I tried to catchsome fog, but I mist

When chemists die, they barium.


Jokes about German sausage are the wurst.


A soldier who survived mustard gas and pepper spray is now a seasoned veteran.


I know a guy who's addicted to brake fluid. He says he can stop any time.


How does Moses make his tea? Hebrews it.


I stayed up all night to see where the sun went. Than it dawned on me.


This girl said she recognized me from the vegetarian club, but I'd never met herbivore.


I'm reading a book about anti-gravity. I can't put it down.


I did a theatrical performance about puns . It was a play on words.


They told me I had type A blood, but it was a Type- O.


A dyslexic man walks into a bra.


PMS jokes aren't funny, period.


Why were the Indians here first? They had reservations.


Class trip to the Coca-Cola factory. I hope there's no pop quiz.


Energizer bunny arrested. Charged with battery.


I didn't like my beard at first. Then it grew on me.


How do you make holy water? Boil the hell out of it!


Did you hear about the cross eyed teacher who lost her job because she couldn't control her pupils?


When you get a bladder infection, urine trouble.

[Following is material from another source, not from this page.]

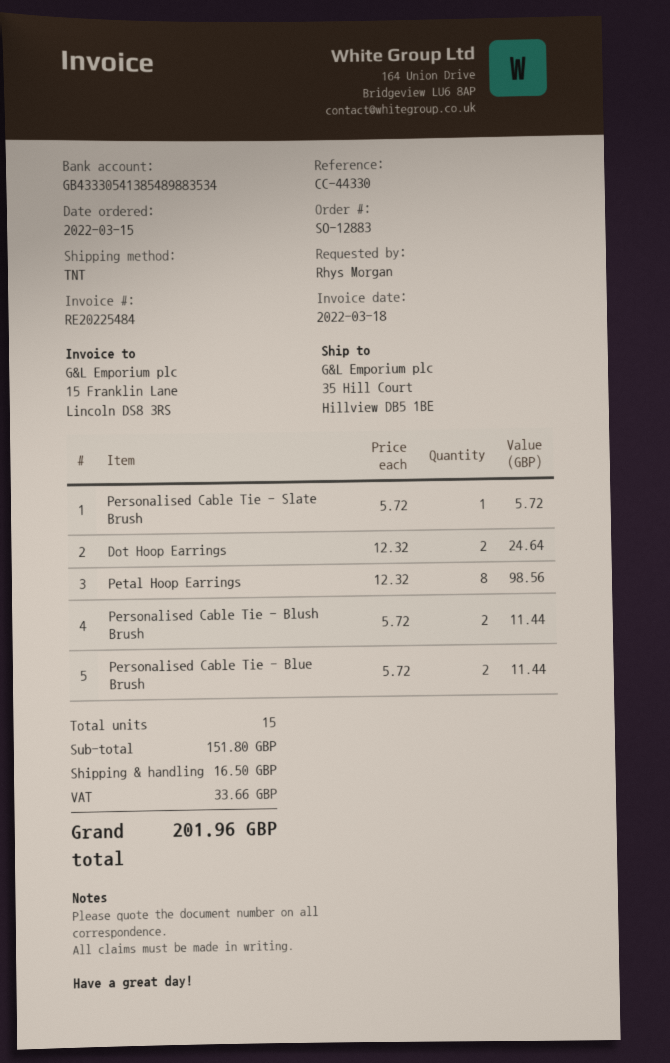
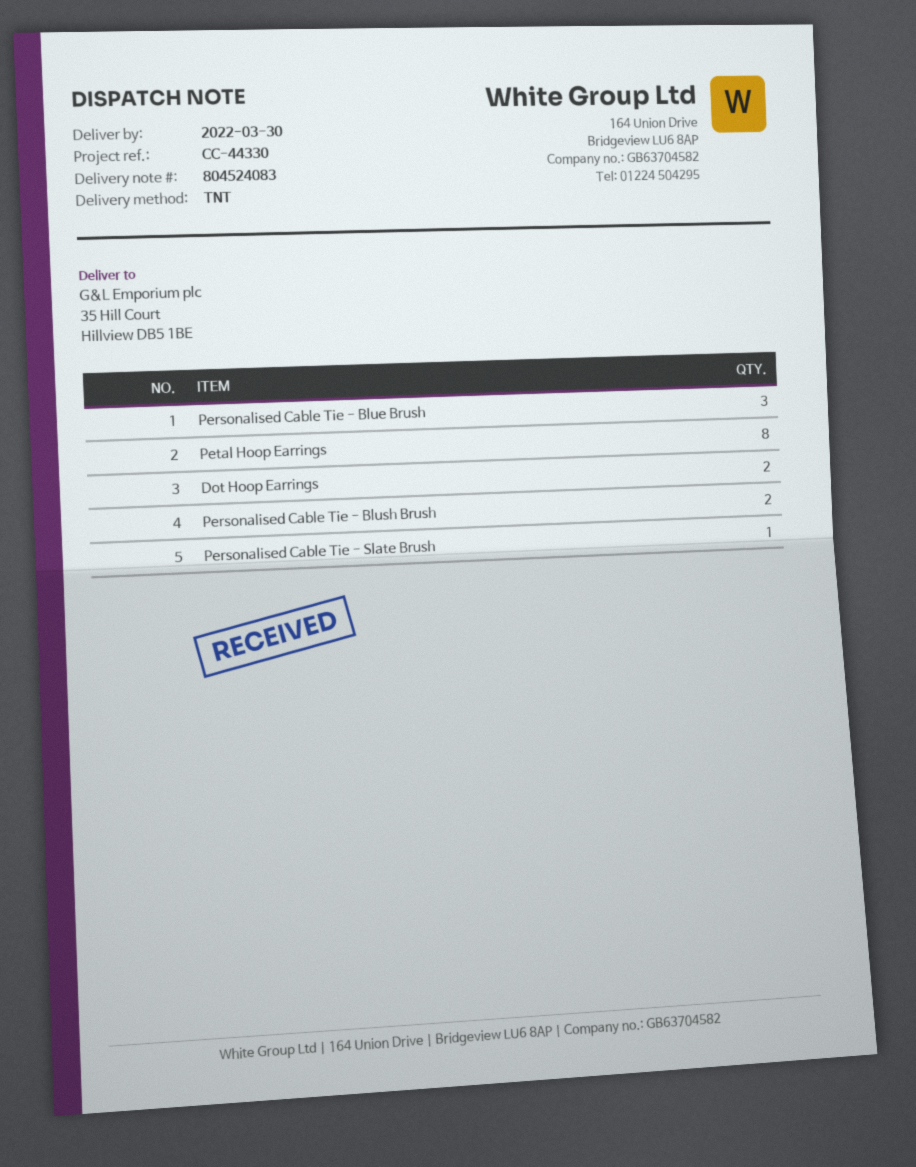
Personalised Cable Tie - Blue Brush: 2 -> 3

What does a clock do when it's hungry? It goes back four seconds.


I wondered why the baseball was getting bigger. Then it hit me!


Broken pencils are pointless.


What do you call a dinosaur with a extensive vocabulary? A thesaurus.


England has no kidney bank, but it does have a Liverpool .


I used to be a banker, but then I lost interest.


I dropped out of communism class because of lousy Marx.


All the toilets in New York 's police stations have been stolen. Police have nothing to go on.


I got a job at a bakery because I kneaded dough.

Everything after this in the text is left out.